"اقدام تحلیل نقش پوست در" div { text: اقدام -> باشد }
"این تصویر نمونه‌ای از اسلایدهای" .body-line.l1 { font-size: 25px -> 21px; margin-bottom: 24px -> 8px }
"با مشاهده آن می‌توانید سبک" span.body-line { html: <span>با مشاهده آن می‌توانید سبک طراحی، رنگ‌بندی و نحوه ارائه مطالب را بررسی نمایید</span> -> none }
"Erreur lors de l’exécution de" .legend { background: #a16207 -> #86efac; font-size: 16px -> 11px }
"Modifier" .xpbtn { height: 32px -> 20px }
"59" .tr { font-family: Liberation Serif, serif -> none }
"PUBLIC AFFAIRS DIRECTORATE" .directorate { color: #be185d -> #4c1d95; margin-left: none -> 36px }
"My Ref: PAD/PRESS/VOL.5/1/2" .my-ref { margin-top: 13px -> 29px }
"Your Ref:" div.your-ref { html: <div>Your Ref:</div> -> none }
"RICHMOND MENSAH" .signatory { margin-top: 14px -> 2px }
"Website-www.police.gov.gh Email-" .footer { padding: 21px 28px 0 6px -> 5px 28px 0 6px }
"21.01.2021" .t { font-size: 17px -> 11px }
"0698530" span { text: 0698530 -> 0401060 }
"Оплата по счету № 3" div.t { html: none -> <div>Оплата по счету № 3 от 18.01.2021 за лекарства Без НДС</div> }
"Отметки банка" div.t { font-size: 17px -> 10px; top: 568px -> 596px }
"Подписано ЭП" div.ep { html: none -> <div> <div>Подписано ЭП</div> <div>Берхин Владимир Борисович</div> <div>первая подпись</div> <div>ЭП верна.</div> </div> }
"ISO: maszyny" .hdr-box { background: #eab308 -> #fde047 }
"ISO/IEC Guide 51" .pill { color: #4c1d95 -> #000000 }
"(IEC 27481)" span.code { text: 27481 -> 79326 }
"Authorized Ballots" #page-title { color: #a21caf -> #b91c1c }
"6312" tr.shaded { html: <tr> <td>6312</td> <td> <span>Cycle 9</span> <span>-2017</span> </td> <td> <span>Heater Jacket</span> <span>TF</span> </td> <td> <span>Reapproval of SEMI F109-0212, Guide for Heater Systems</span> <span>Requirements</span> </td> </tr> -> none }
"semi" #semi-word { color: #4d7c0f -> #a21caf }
------------
* TASK STATEMENT *
Set down every record once more, exactly as written.

* TASK SOLUTION *
"اقدام تحلیل نقش پوست در" div { text: اقدام -> باشد }
"این تصویر نمونه‌ای از اسلایدهای" .body-line.l1 { font-size: 25px -> 21px; margin-bottom: 24px -> 8px }
"با مشاهده آن می‌توانید سبک" span.body-line { html: <span>با مشاهده آن می‌توانید سبک طراحی، رنگ‌بندی و نحوه ارائه مطالب را بررسی نمایید</span> -> none }
"Erreur lors de l’exécution de" .legend { background: #a16207 -> #86efac; font-size: 16px -> 11px }
"Modifier" .xpbtn { height: 32px -> 20px }
"59" .tr { font-family: Liberation Serif, serif -> none }
"PUBLIC AFFAIRS DIRECTORATE" .directorate { color: #be185d -> #4c1d95; margin-left: none -> 36px }
"My Ref: PAD/PRESS/VOL.5/1/2" .my-ref { margin-top: 13px -> 29px }
"Your Ref:" div.your-ref { html: <div>Your Ref:</div> -> none }
"RICHMOND MENSAH" .signatory { margin-top: 14px -> 2px }
"Website-www.police.gov.gh Email-" .footer { padding: 21px 28px 0 6px -> 5px 28px 0 6px }
"21.01.2021" .t { font-size: 17px -> 11px }
"0698530" span { text: 0698530 -> 0401060 }
"Оплата по счету № 3" div.t { html: none -> <div>Оплата по счету № 3 от 18.01.2021 за лекарства Без НДС</div> }
"Отметки банка" div.t { font-size: 17px -> 10px; top: 568px -> 596px }
"Подписано ЭП" div.ep { html: none -> <div> <div>Подписано ЭП</div> <div>Берхин Владимир Борисович</div> <div>первая подпись</div> <div>ЭП верна.</div> </div> }
"ISO: maszyny" .hdr-box { background: #eab308 -> #fde047 }
"ISO/IEC Guide 51" .pill { color: #4c1d95 -> #000000 }
"(IEC 27481)" span.code { text: 27481 -> 79326 }
"Authorized Ballots" #page-title { color: #a21caf -> #b91c1c }
"6312" tr.shaded { html: <tr> <td>6312</td> <td> <span>Cycle 9</span> <span>-2017</span> </td> <td> <span>Heater Jacket</span> <span>TF</span> </td> <td> <span>Reapproval of SEMI F109-0212, Guide for Heater Systems</span> <span>Requirements</span> </td> </tr> -> none }
"semi" #semi-word { color: #4d7c0f -> #a21caf }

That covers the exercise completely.